**WHAT YOU ARE ASKED TO DO**
Please copy the entries below word for word, leaving out any image.

++++ MATERIAL PROVIDED ++++

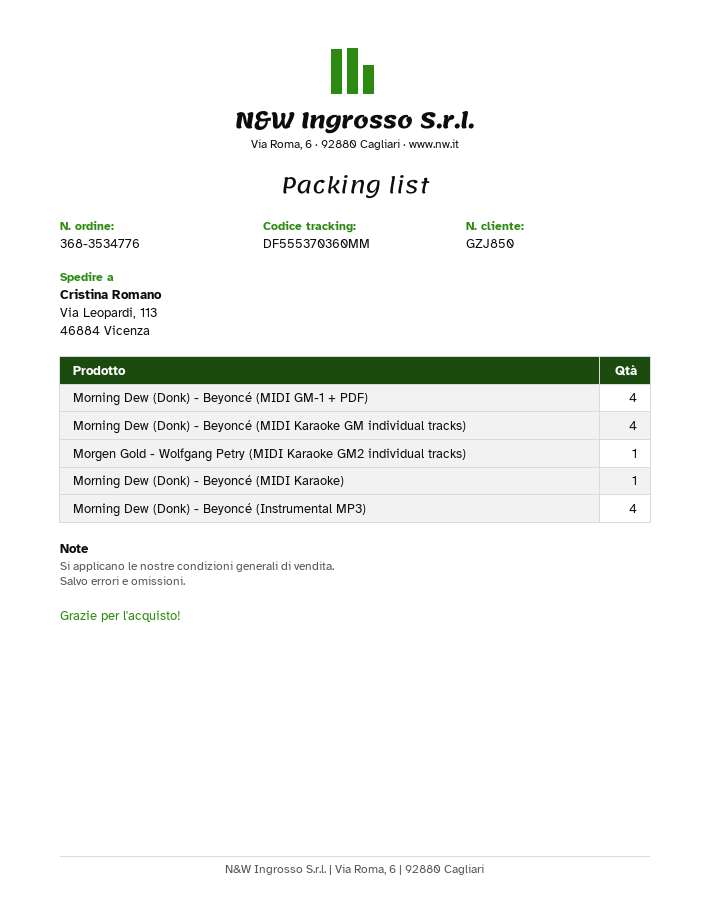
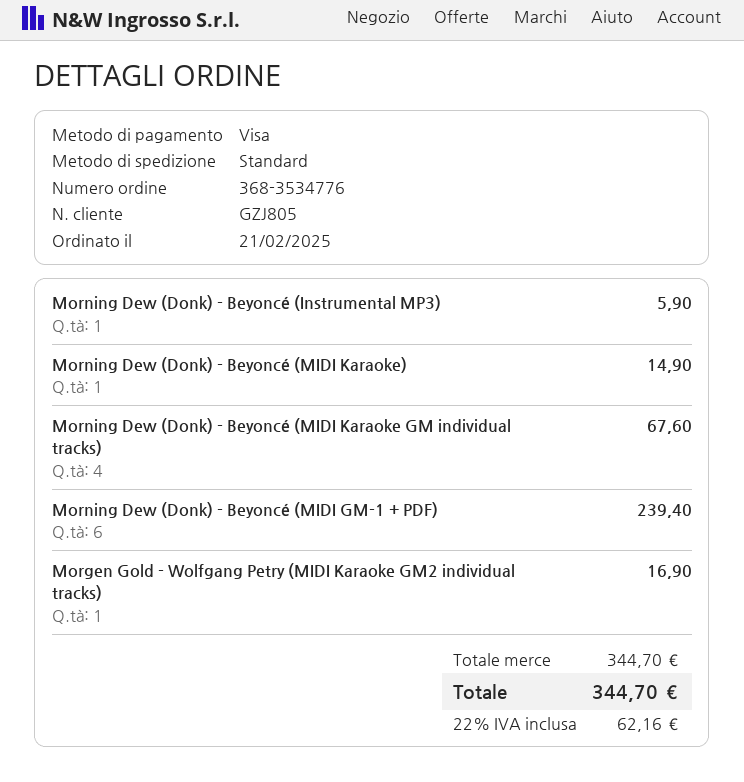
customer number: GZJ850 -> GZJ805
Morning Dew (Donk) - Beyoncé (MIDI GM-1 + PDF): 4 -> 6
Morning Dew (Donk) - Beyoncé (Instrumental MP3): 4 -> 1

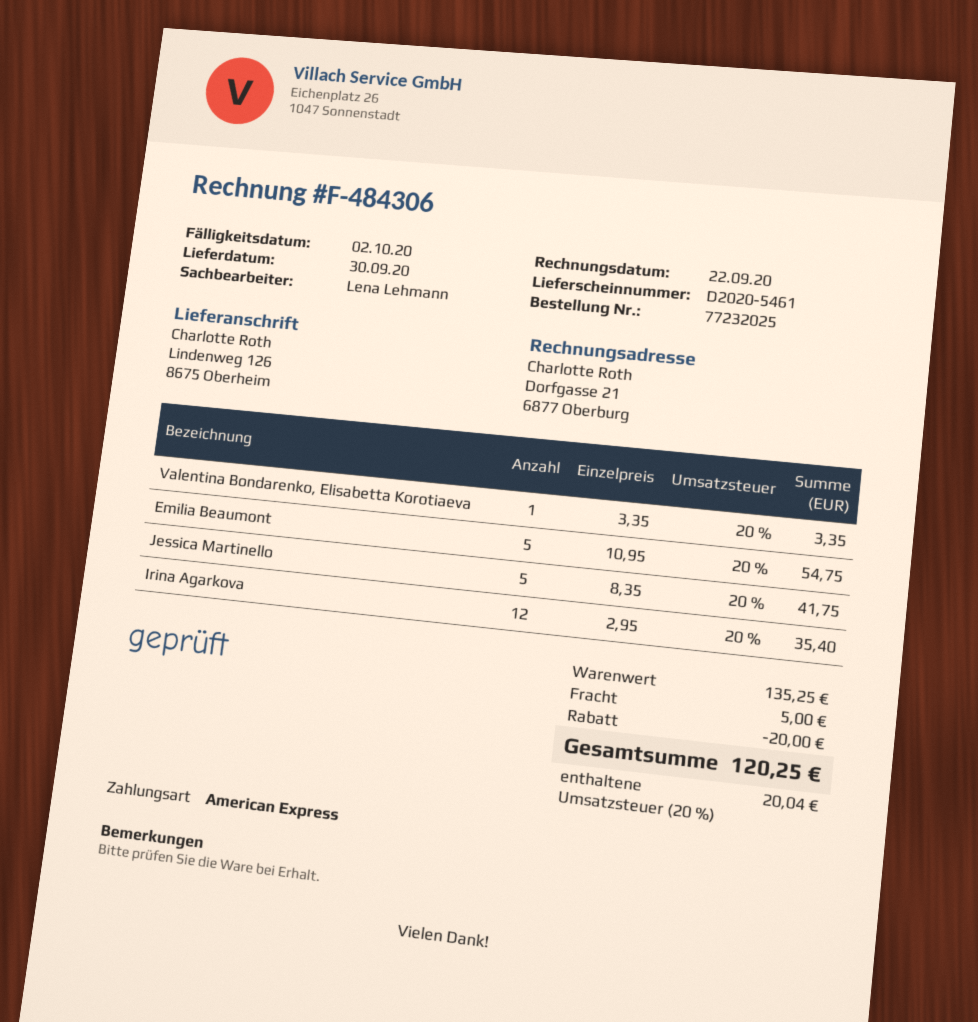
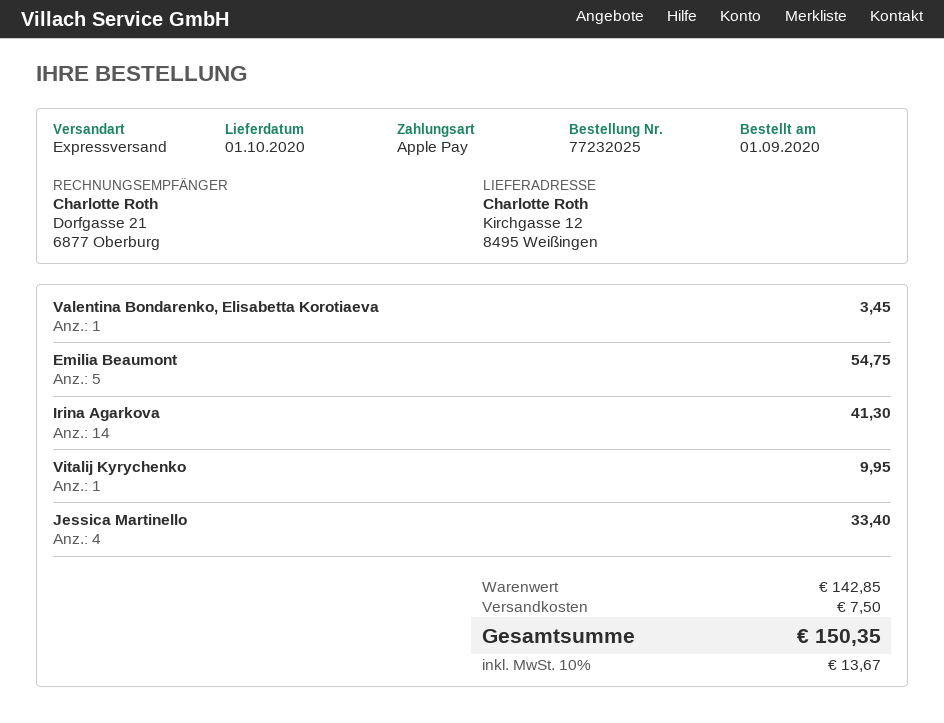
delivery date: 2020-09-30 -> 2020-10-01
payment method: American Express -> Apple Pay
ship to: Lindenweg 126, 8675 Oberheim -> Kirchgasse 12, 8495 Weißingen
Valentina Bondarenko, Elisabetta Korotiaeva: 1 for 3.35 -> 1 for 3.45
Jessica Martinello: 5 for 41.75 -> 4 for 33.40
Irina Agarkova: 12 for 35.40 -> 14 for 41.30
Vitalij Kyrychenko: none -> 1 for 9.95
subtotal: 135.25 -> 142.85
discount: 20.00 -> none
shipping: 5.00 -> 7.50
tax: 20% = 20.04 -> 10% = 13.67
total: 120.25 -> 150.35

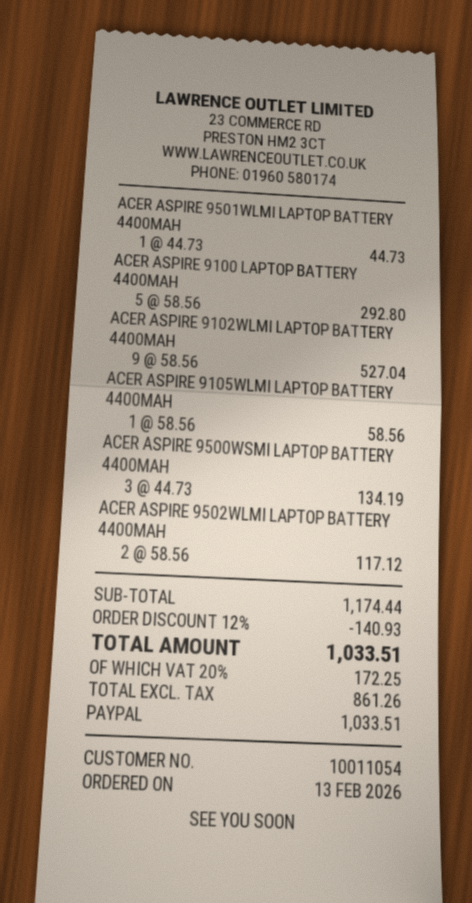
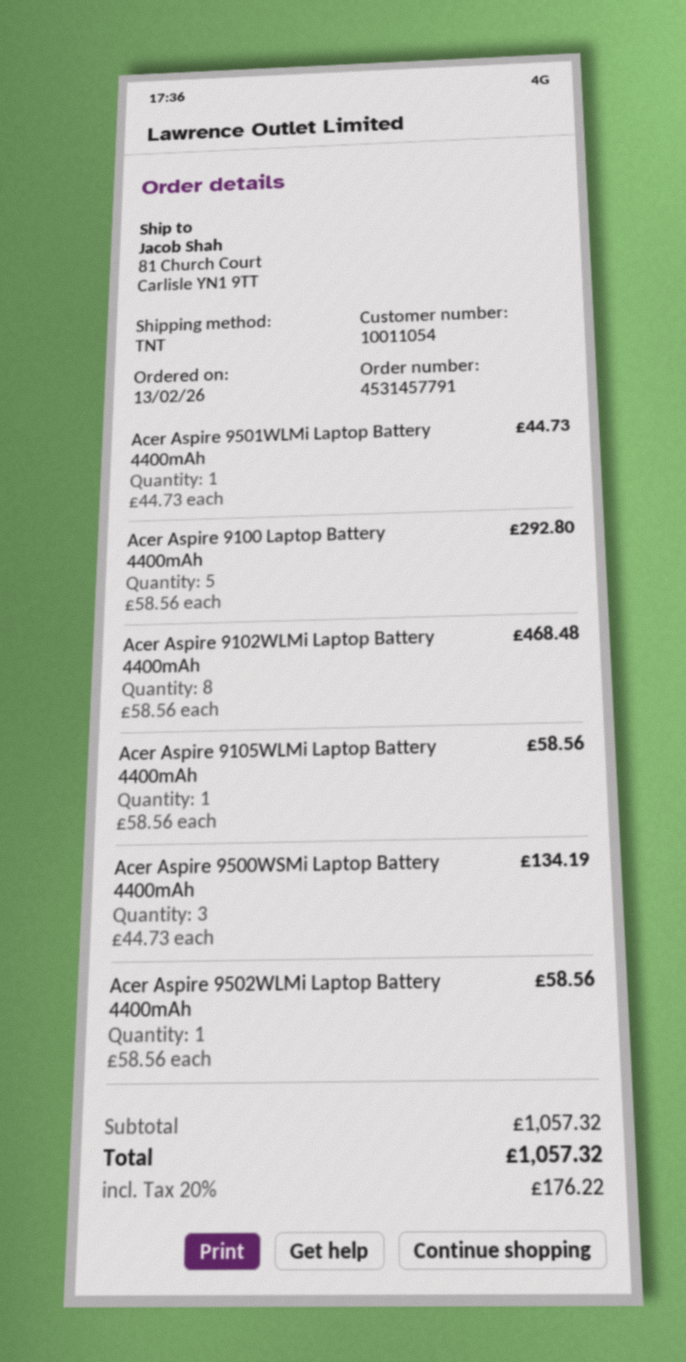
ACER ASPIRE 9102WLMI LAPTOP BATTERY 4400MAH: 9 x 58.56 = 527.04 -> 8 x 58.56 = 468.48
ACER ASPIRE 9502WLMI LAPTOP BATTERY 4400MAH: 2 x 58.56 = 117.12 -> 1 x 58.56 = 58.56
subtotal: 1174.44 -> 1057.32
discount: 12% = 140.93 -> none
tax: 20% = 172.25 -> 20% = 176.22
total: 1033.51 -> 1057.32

++++

**PROBLEM SOLUTION**
customer number: GZJ850 -> GZJ805
Morning Dew (Donk) - Beyoncé (MIDI GM-1 + PDF): 4 -> 6
Morning Dew (Donk) - Beyoncé (Instrumental MP3): 4 -> 1

delivery date: 2020-09-30 -> 2020-10-01
payment method: American Express -> Apple Pay
ship to: Lindenweg 126, 8675 Oberheim -> Kirchgasse 12, 8495 Weißingen
Valentina Bondarenko, Elisabetta Korotiaeva: 1 for 3.35 -> 1 for 3.45
Jessica Martinello: 5 for 41.75 -> 4 for 33.40
Irina Agarkova: 12 for 35.40 -> 14 for 41.30
Vitalij Kyrychenko: none -> 1 for 9.95
subtotal: 135.25 -> 142.85
discount: 20.00 -> none
shipping: 5.00 -> 7.50
tax: 20% = 20.04 -> 10% = 13.67
total: 120.25 -> 150.35

ACER ASPIRE 9102WLMI LAPTOP BATTERY 4400MAH: 9 x 58.56 = 527.04 -> 8 x 58.56 = 468.48
ACER ASPIRE 9502WLMI LAPTOP BATTERY 4400MAH: 2 x 58.56 = 117.12 -> 1 x 58.56 = 58.56
subtotal: 1174.44 -> 1057.32
discount: 12% = 140.93 -> none
tax: 20% = 172.25 -> 20% = 176.22
total: 1033.51 -> 1057.32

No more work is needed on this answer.